PwC’s reports on the financial statements of AE as of and for the years ended December 31, 2007 and 2006 did not contain any adverse opinion or a disclaimer of opinion, nor were such reports qualified or modified as to uncertainty, audit scope or accounting principles. During the years ended December 31, 2007 and 2006, and through February 27, 2008, (1) there were no disagreements with PwC on any matter of accounting principles or practices, financial statement disclosure, or auditing scope or procedure, which, if not resolved to the satisfaction of PwC, would have caused PwC to make reference thereto in connection with its reports on the financial statements of AE for such years, and (2) there were no “reportable events” as defined in Item 304(a)(1)(v) of Regulation S-K.
Also as previously announced, on October 3, 2007, the Audit Committee selected Deloitte & Touche LLP (“Deloitte”) to serve as AE’s independent registered public accounting firm for the year ending December 31, 2008. This appointment followed a proposal and selection process conducted by the Audit Committee.

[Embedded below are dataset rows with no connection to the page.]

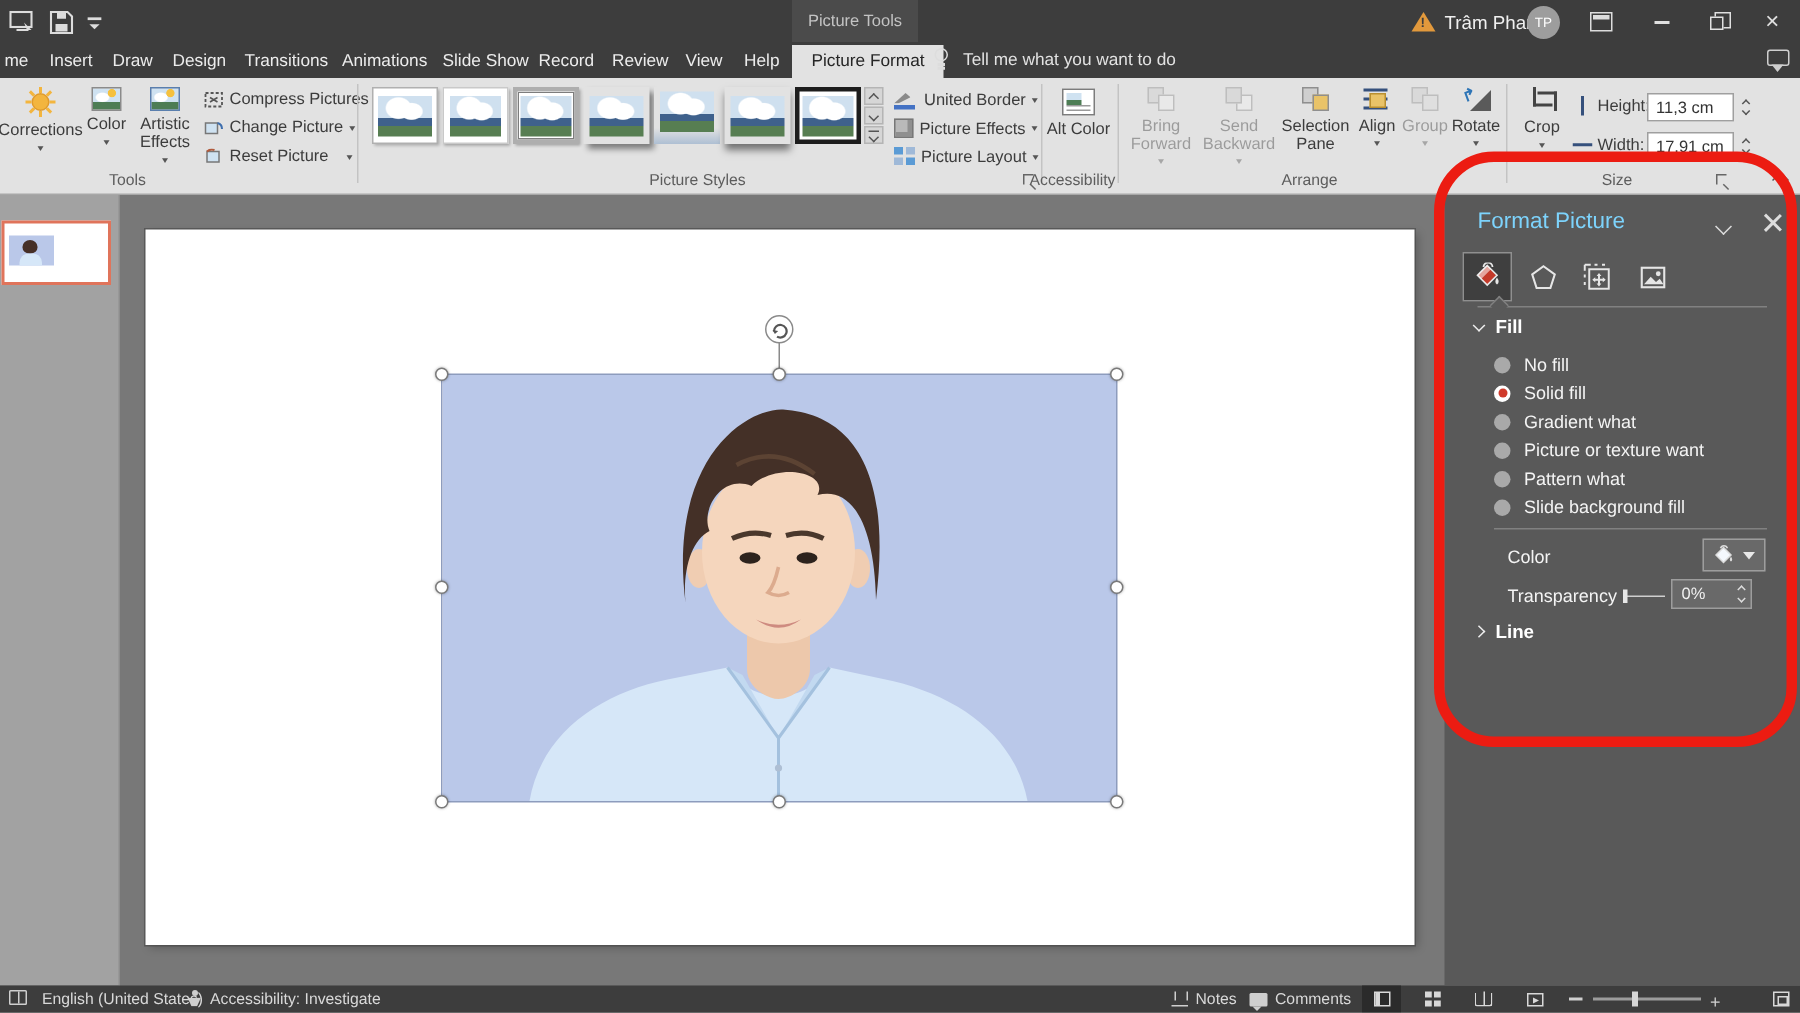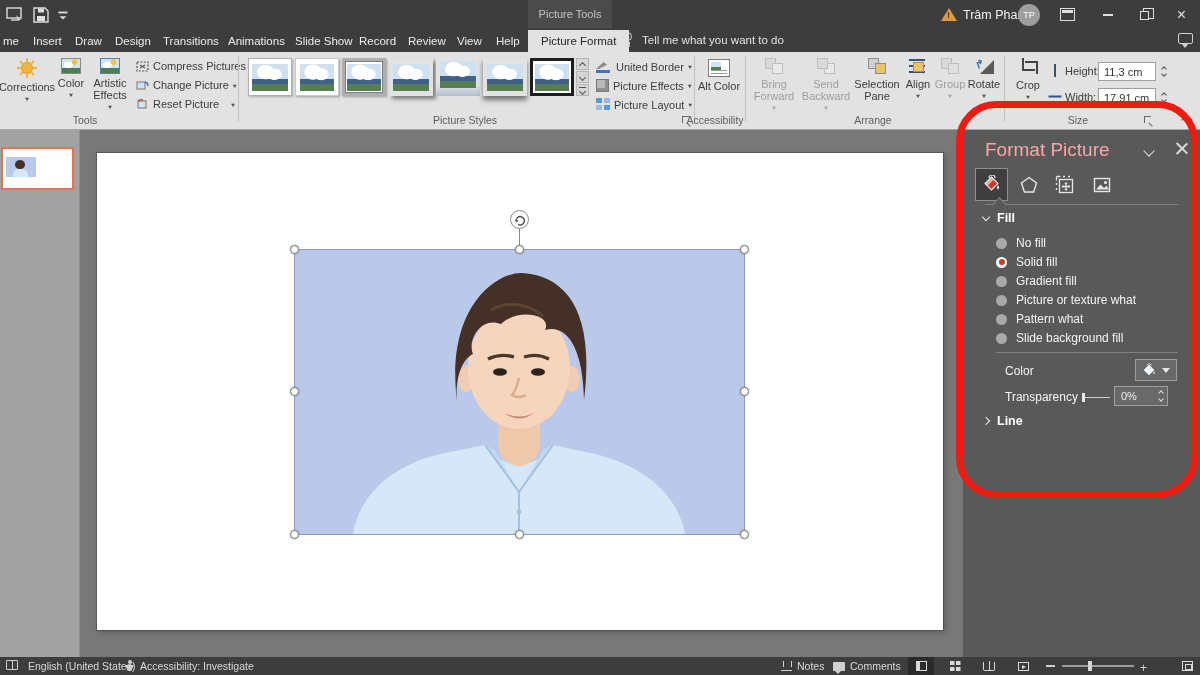"Format Picture" .panel-title { color: #fca5a5 -> #7dd3fc; font-size: 19px -> 15px }
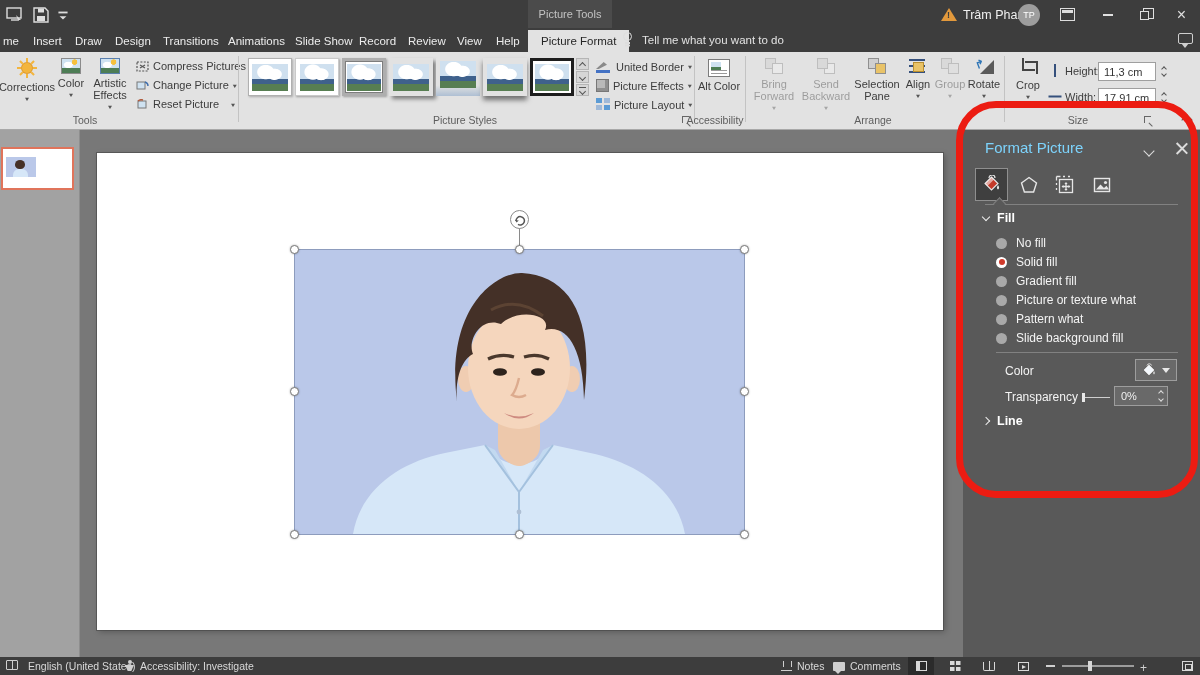"Gradient fill" span { text: fill -> what }
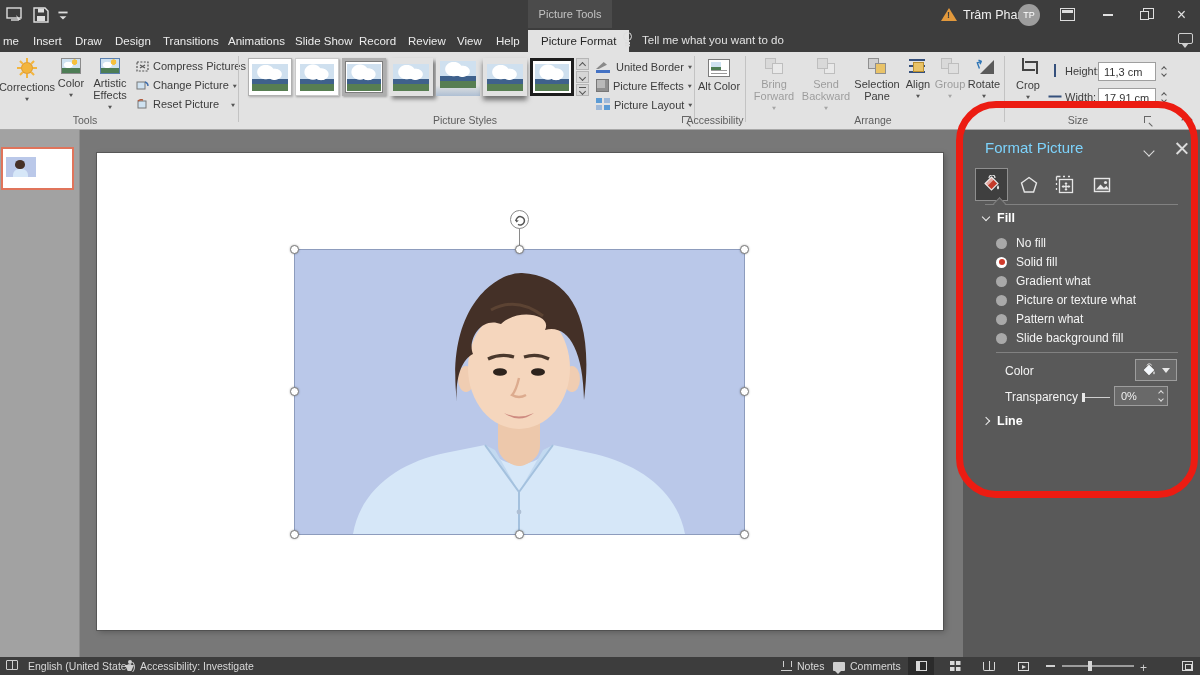"Picture or texture what" span { text: what -> want }
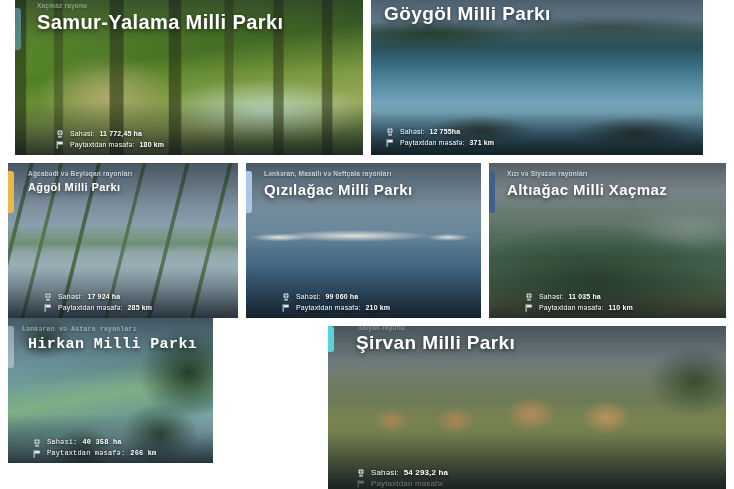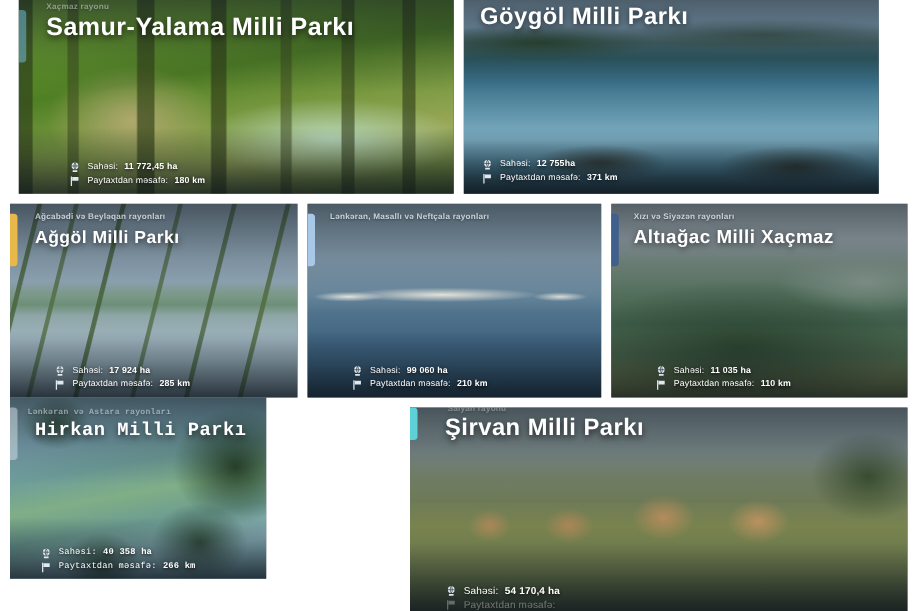"Ağgöl Milli Parkı" div.title { font-size: 14px -> 11px }
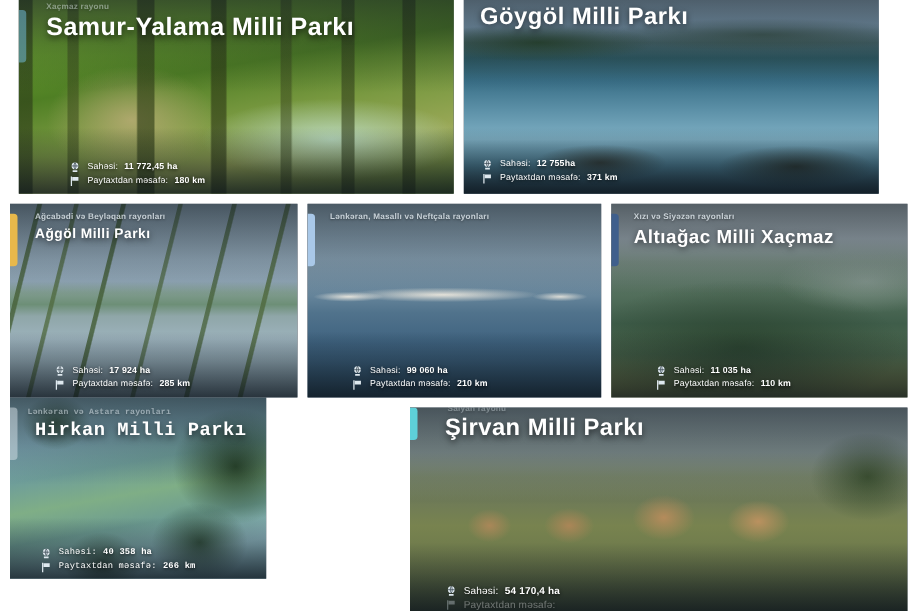"Qızılağac Milli Parkı" div.title { html: none -> <div>Qızılağac Milli Parkı</div> }
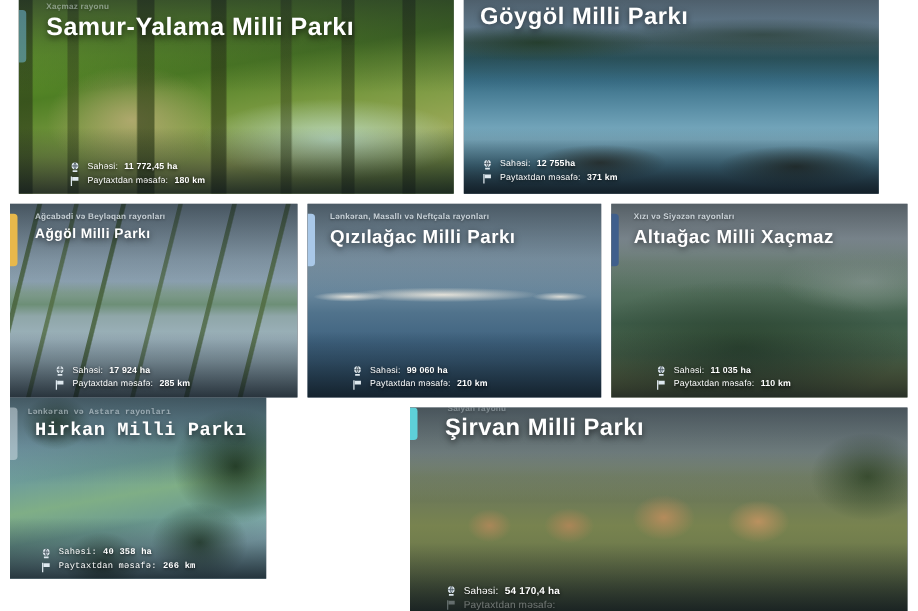"54 170,4 ha" span.val { text: 54 170,4 -> 54 293,2 }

During the years ended December 31, 2007 and 2006, and through February 27, 2008, AE did not consult with Deloitte regarding any of the matters or events set forth in Item 304(a)(2)(i) or (ii) of Regulation S-K.
ITEM 9A. CONTROLS AND PROCEDURES
Disclosure Controls and Procedures. AE carried out an evaluation, under the supervision and with the participation of its management, including its principal executive officer and principal financial officer, of the effectiveness of its disclosure controls and procedures, as defined in Rules 13a-15(e) and 15d-15(e) of the Exchange Act, as of December 31, 2007 (the “Evaluation Date”). These disclosure controls and procedures are designed to provide reasonable assurance to the registrant’s management and board of directors that information required to be disclosed by us in the reports filed under the Exchange Act is accumulated and communicated to management as appropriate to allow timely decisions regarding required disclosure. Based on that evaluation, the principal executive officer and principal financial officer of AE have concluded that its disclosure controls and procedures as of December 31, 2007 were effective, at the reasonable assurance level, to ensure that (a) material information relating to AE is accumulated and made known to its management, including its principal executive officer and principal financial officer, to allow timely decisions regarding required disclosure and (b) is recorded, processed, summarized and reported within the time periods specified in the SEC’s rules and forms.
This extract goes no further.